K8s Operators And Helm
The difference between a Kubernetes Operator and a Helm Chart comes down to complexity, automation level, and lifecycle management. Here’s a clear breakdown:
🧩 1. Helm Chart
Purpose:
Helm is basically a package manager for Kubernetes, similar to apt or yum for Linux.

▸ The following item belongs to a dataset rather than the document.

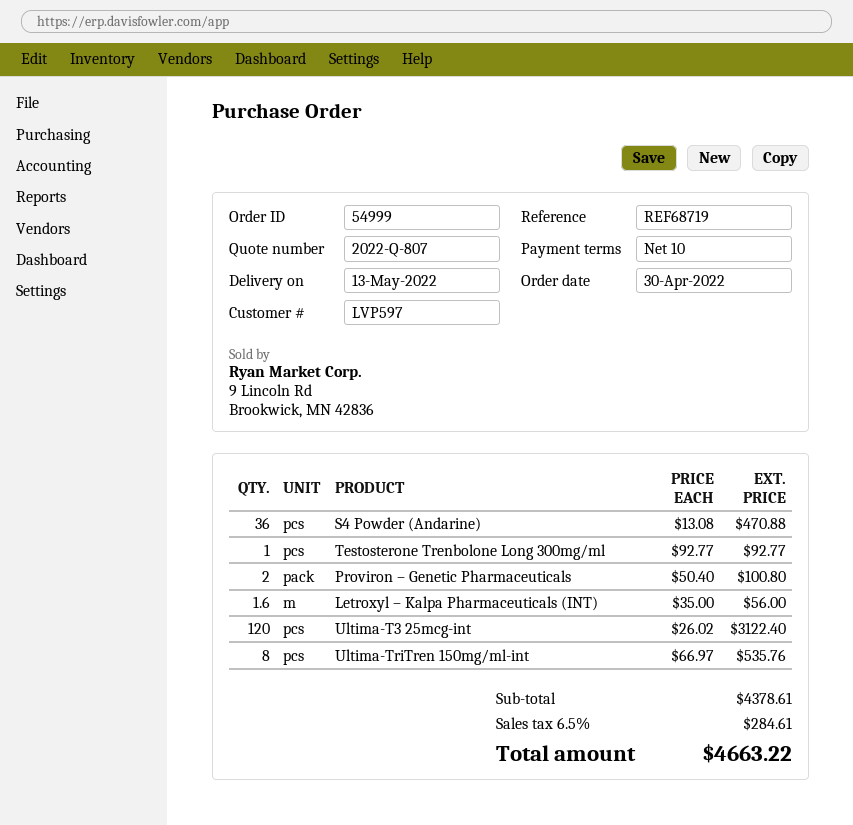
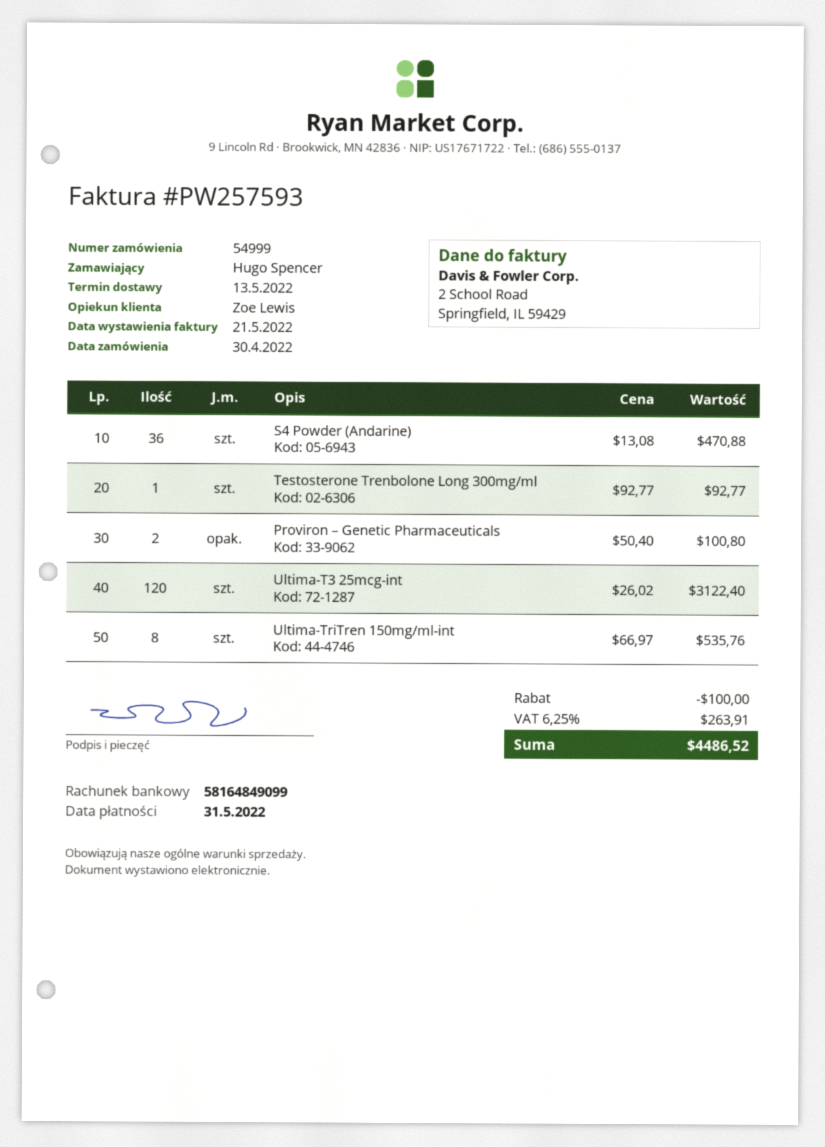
Letroxyl – Kalpa Pharmaceuticals (INT): 1.6 x 35.00 = 56.00 -> none
discount: none -> 100.00
tax: 6.5% = 284.61 -> 6.25% = 263.91
total: 4663.22 -> 4486.52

It helps you template, install, and manage manifests (YAMLs) in a consistent way.
Key points:
- 📦 Packages your Kubernetes manifests into a single deployable unit (
chart). - ⚙️ Uses templating (
values.yaml) to customize configuration. - 🧠 Stateless: Helm doesn’t continuously monitor or react to cluster changes — it just applies YAML files.
- 🔁 Upgrades are manual (
helm upgrade), and rollbacks are version-controlled.
Example use: Deploying Nginx, Postgres, or Datadog Agent via:
helm install my-app ./chart
When to use Helm:
- Simple apps or microservices.
- No custom logic beyond YAML templating.
- Easy reproducible deployments.
⚙️ 2. Kubernetes Operator
Purpose:
An Operator is a custom controller that extends Kubernetes with domain-specific logic.
It’s like adding a “brain” to Helm charts — Operators know how to deploy, upgrade, heal, and back up your app automatically.
Key points:
- 🧠 Stateful and event-driven: Watches cluster resources and reacts automatically (like reconciling desired vs. actual state).
- 💡 Built using the Operator SDK or Kubebuilder.
- 📄 Uses Custom Resource Definitions (CRDs) to define new Kubernetes objects (e.g.,
MySQLCluster,DatadogAgent, etc.). - 🔁 Automates full lifecycle: deployment, scaling, upgrades, backups, failover.
Example: A Datadog Operator watches a CR like:
apiVersion: datadoghq.com/v2alpha1
kind: DatadogAgent
metadata:
name: datadog-agent
spec:
features:
apm:
enabled: true
and automatically creates all related DaemonSets, ConfigMaps, and Secrets — no manual Helm upgrade required.
When to use an Operator:
- Complex apps needing lifecycle management (DBs, monitoring agents, etc.).
- Automatic healing, scaling, or version upgrades.
- Cluster-aware operations (e.g., coordinated restarts, backups, sharding).
⚖️ Comparison Summary
| Feature | Helm Chart | Operator |
|---|---|---|
| Purpose | Package & deploy manifests | Manage app lifecycle intelligently |
| Automation | Manual (templated YAMLs) | Automatic (event-driven logic) |
| Custom Logic | Limited (via templates/hooks) | Unlimited (code-based controller) |
| State Management | Stateless | Stateful, reconciles desired vs actual |
| Complexity | Simple | Advanced |
| Use Case | Simple apps, configs | Stateful/complex systems |
| Example | helm install datadog |
kubectl apply -f datadogagent.yaml (Operator watches and manages it) |
🧠 Quick Analogy
- Helm Chart = “Installer” (runs once; applies config).
- Operator = “System daemon/service” (keeps watching and maintaining the system).